◆ EXERCISE GOAL:
What follows is a set of records. Retype them exactly, leaving out the pictures.

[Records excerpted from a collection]

--- START ---

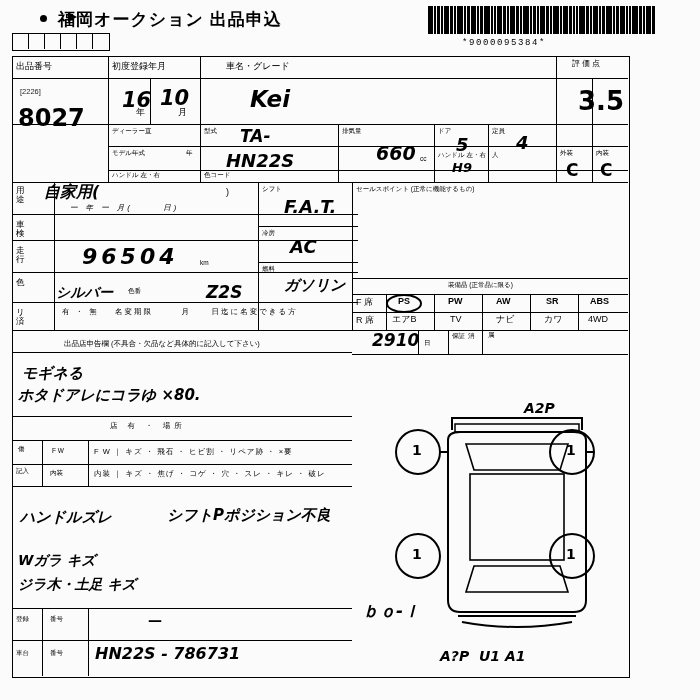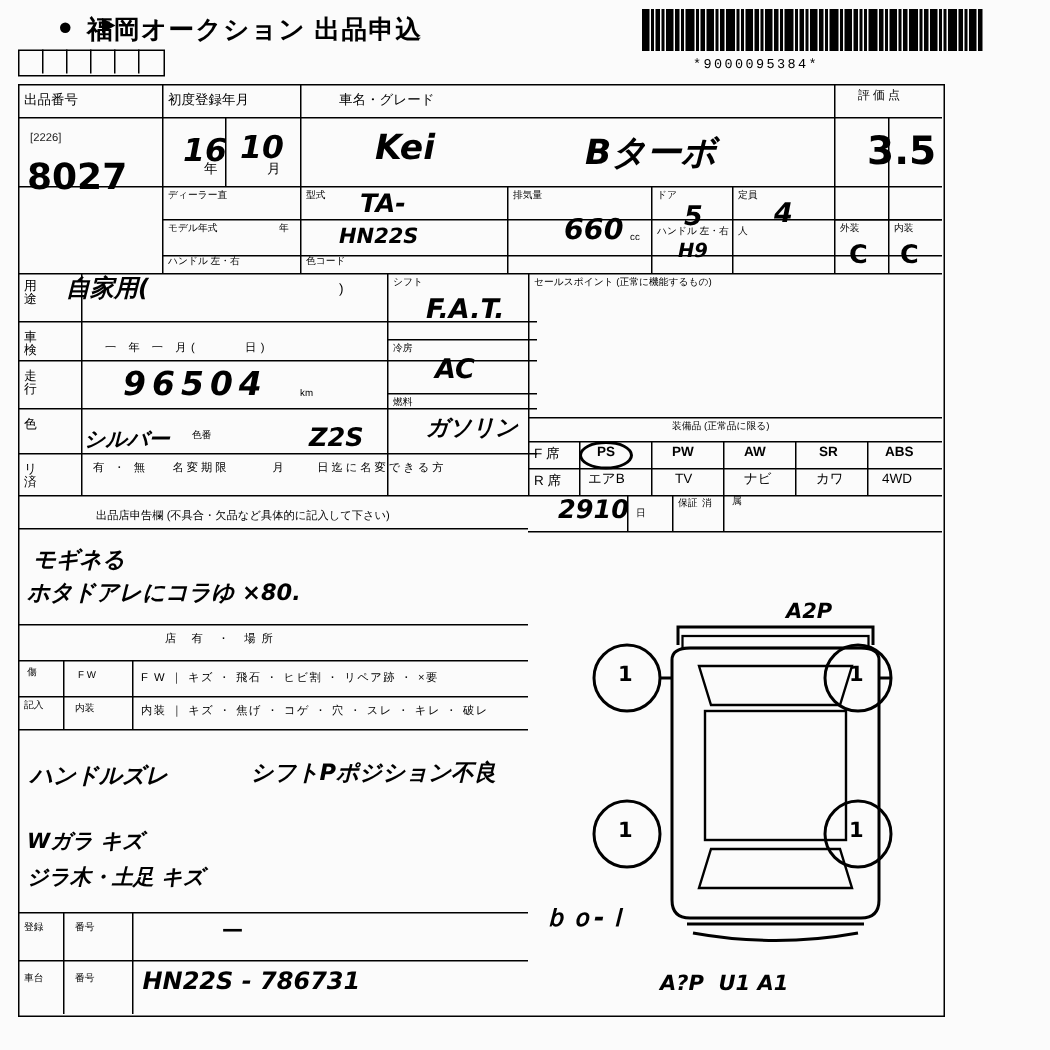--- a/index.html
+++ b/index.html
@@ -129,42 +129,41 @@
 
   <div class="t sm" style="left:20px;top:88px;color:#222;">[2226]</div>
   <div class="hw" style="left:18px;top:104px;font-size:24px;">8027</div>
 
   <div class="hw i" style="left:122px;top:88px;font-size:21px;">16</div>
   <div class="t" style="left:136px;top:108px;">年</div>
   <div class="hw i" style="left:160px;top:86px;font-size:21px;">10</div>
   <div class="t" style="left:178px;top:108px;">月</div>
 
   <div class="hw i" style="left:250px;top:86px;font-size:23px;">Kei</div>
-  <div class="hw i" style="left:390px;top:86px;font-size:23px;">Bターボ</div>
 
   <div class="hw" style="left:578px;top:86px;font-size:26px;">3.5</div>
   <div class="t xs" style="left:560px;top:150px;">外装</div>
   <div class="t xs" style="left:596px;top:150px;">内装</div>
   <div class="hw" style="left:566px;top:160px;font-size:17px;">C</div>
   <div class="hw" style="left:600px;top:160px;font-size:17px;">C</div>
 
   <div class="t xs" style="left:112px;top:128px;">ディーラー直</div>
   <div class="t xs" style="left:204px;top:128px;">型式</div>
   <div class="t xs" style="left:342px;top:128px;">排気量</div>
   <div class="t xs" style="left:438px;top:128px;">ドア</div>
   <div class="t xs" style="left:492px;top:128px;">定員</div>
   <div class="t xs" style="left:112px;top:150px;">モデル年式</div>
   <div class="t xs" style="left:186px;top:150px;">年</div>
   <div class="t xs" style="left:112px;top:172px;">ハンドル 左・右</div>
   <div class="t xs" style="left:204px;top:172px;">色コード</div>
   <div class="t xs" style="left:438px;top:152px;">ハンドル 左・右</div>
   <div class="t xs" style="left:492px;top:152px;">人</div>
 
   <div class="hw i" style="left:240px;top:126px;font-size:17px;">TA-</div>
-  <div class="hw i" style="left:226px;top:150px;font-size:14px;">HN22S</div>
+  <div class="hw i" style="left:226px;top:150px;font-size:18px;">HN22S</div>
   <div class="hw i" style="left:376px;top:142px;font-size:19px;">660</div>
   <div class="t xs" style="left:420px;top:156px;">cc</div>
   <div class="hw i" style="left:456px;top:134px;font-size:18px;">5</div>
   <div class="hw i" style="left:516px;top:132px;font-size:18px;">4</div>
   <div class="hw i" style="left:452px;top:160px;font-size:13px;">H9</div>
 
   <div class="ln vl" style="left:54px;top:182px;height:148px;"></div>
   <div class="ln vl" style="left:258px;top:182px;height:148px;"></div>
   <div class="ln vl" style="left:352px;top:182px;height:148px;"></div>
 
@@ -181,21 +180,21 @@
   <div class="ln hl" style="left:352px;top:330px;width:276px;"></div>
 
   <div class="vtxt" style="left:16px;top:186px;">用途</div>
   <div class="vtxt" style="left:16px;top:220px;">車検</div>
   <div class="vtxt" style="left:16px;top:246px;">走行</div>
   <div class="vtxt" style="left:16px;top:278px;">色</div>
   <div class="vtxt" style="left:16px;top:308px;">リ済</div>
 
   <div class="hw i" style="left:44px;top:182px;font-size:16px;">自家用(</div>
   <div class="t" style="left:226px;top:188px;">)</div>
-  <div class="t sm" style="left:70px;top:228px;letter-spacing:3px;">一 年 一 月(      日)</div>
+  <div class="t sm" style="left:70px;top:204px;letter-spacing:3px;font-style:italic;">一 年 一 月(      日)</div>
   <div class="hw i" style="left:82px;top:244px;font-size:22px;letter-spacing:4px;">96504</div>
   <div class="t xs" style="left:200px;top:260px;">km</div>
   <div class="hw i" style="left:56px;top:284px;font-size:14px;">シルバー</div>
   <div class="t xs" style="left:128px;top:288px;">色番</div>
   <div class="hw i" style="left:206px;top:282px;font-size:17px;">Z2S</div>
   <div class="t sm" style="left:62px;top:308px;letter-spacing:2px;">有 ・ 無    名変期限       月     日迄に名変できる方</div>
 
   <div class="t xs" style="left:262px;top:186px;">シフト</div>
   <div class="t xs" style="left:262px;top:230px;">冷房</div>
   <div class="t xs" style="left:262px;top:266px;">燃料</div>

--- END ---

◆ TASK RESULT:
--- a/index.html
+++ b/index.html
@@ -129,42 +129,41 @@
 
   <div class="t sm" style="left:20px;top:88px;color:#222;">[2226]</div>
   <div class="hw" style="left:18px;top:104px;font-size:24px;">8027</div>
 
   <div class="hw i" style="left:122px;top:88px;font-size:21px;">16</div>
   <div class="t" style="left:136px;top:108px;">年</div>
   <div class="hw i" style="left:160px;top:86px;font-size:21px;">10</div>
   <div class="t" style="left:178px;top:108px;">月</div>
 
   <div class="hw i" style="left:250px;top:86px;font-size:23px;">Kei</div>
-  <div class="hw i" style="left:390px;top:86px;font-size:23px;">Bターボ</div>
 
   <div class="hw" style="left:578px;top:86px;font-size:26px;">3.5</div>
   <div class="t xs" style="left:560px;top:150px;">外装</div>
   <div class="t xs" style="left:596px;top:150px;">内装</div>
   <div class="hw" style="left:566px;top:160px;font-size:17px;">C</div>
   <div class="hw" style="left:600px;top:160px;font-size:17px;">C</div>
 
   <div class="t xs" style="left:112px;top:128px;">ディーラー直</div>
   <div class="t xs" style="left:204px;top:128px;">型式</div>
   <div class="t xs" style="left:342px;top:128px;">排気量</div>
   <div class="t xs" style="left:438px;top:128px;">ドア</div>
   <div class="t xs" style="left:492px;top:128px;">定員</div>
   <div class="t xs" style="left:112px;top:150px;">モデル年式</div>
   <div class="t xs" style="left:186px;top:150px;">年</div>
   <div class="t xs" style="left:112px;top:172px;">ハンドル 左・右</div>
   <div class="t xs" style="left:204px;top:172px;">色コード</div>
   <div class="t xs" style="left:438px;top:152px;">ハンドル 左・右</div>
   <div class="t xs" style="left:492px;top:152px;">人</div>
 
   <div class="hw i" style="left:240px;top:126px;font-size:17px;">TA-</div>
-  <div class="hw i" style="left:226px;top:150px;font-size:14px;">HN22S</div>
+  <div class="hw i" style="left:226px;top:150px;font-size:18px;">HN22S</div>
   <div class="hw i" style="left:376px;top:142px;font-size:19px;">660</div>
   <div class="t xs" style="left:420px;top:156px;">cc</div>
   <div class="hw i" style="left:456px;top:134px;font-size:18px;">5</div>
   <div class="hw i" style="left:516px;top:132px;font-size:18px;">4</div>
   <div class="hw i" style="left:452px;top:160px;font-size:13px;">H9</div>
 
   <div class="ln vl" style="left:54px;top:182px;height:148px;"></div>
   <div class="ln vl" style="left:258px;top:182px;height:148px;"></div>
   <div class="ln vl" style="left:352px;top:182px;height:148px;"></div>
 
@@ -181,21 +180,21 @@
   <div class="ln hl" style="left:352px;top:330px;width:276px;"></div>
 
   <div class="vtxt" style="left:16px;top:186px;">用途</div>
   <div class="vtxt" style="left:16px;top:220px;">車検</div>
   <div class="vtxt" style="left:16px;top:246px;">走行</div>
   <div class="vtxt" style="left:16px;top:278px;">色</div>
   <div class="vtxt" style="left:16px;top:308px;">リ済</div>
 
   <div class="hw i" style="left:44px;top:182px;font-size:16px;">自家用(</div>
   <div class="t" style="left:226px;top:188px;">)</div>
-  <div class="t sm" style="left:70px;top:228px;letter-spacing:3px;">一 年 一 月(      日)</div>
+  <div class="t sm" style="left:70px;top:204px;letter-spacing:3px;font-style:italic;">一 年 一 月(      日)</div>
   <div class="hw i" style="left:82px;top:244px;font-size:22px;letter-spacing:4px;">96504</div>
   <div class="t xs" style="left:200px;top:260px;">km</div>
   <div class="hw i" style="left:56px;top:284px;font-size:14px;">シルバー</div>
   <div class="t xs" style="left:128px;top:288px;">色番</div>
   <div class="hw i" style="left:206px;top:282px;font-size:17px;">Z2S</div>
   <div class="t sm" style="left:62px;top:308px;letter-spacing:2px;">有 ・ 無    名変期限       月     日迄に名変できる方</div>
 
   <div class="t xs" style="left:262px;top:186px;">シフト</div>
   <div class="t xs" style="left:262px;top:230px;">冷房</div>
   <div class="t xs" style="left:262px;top:266px;">燃料</div>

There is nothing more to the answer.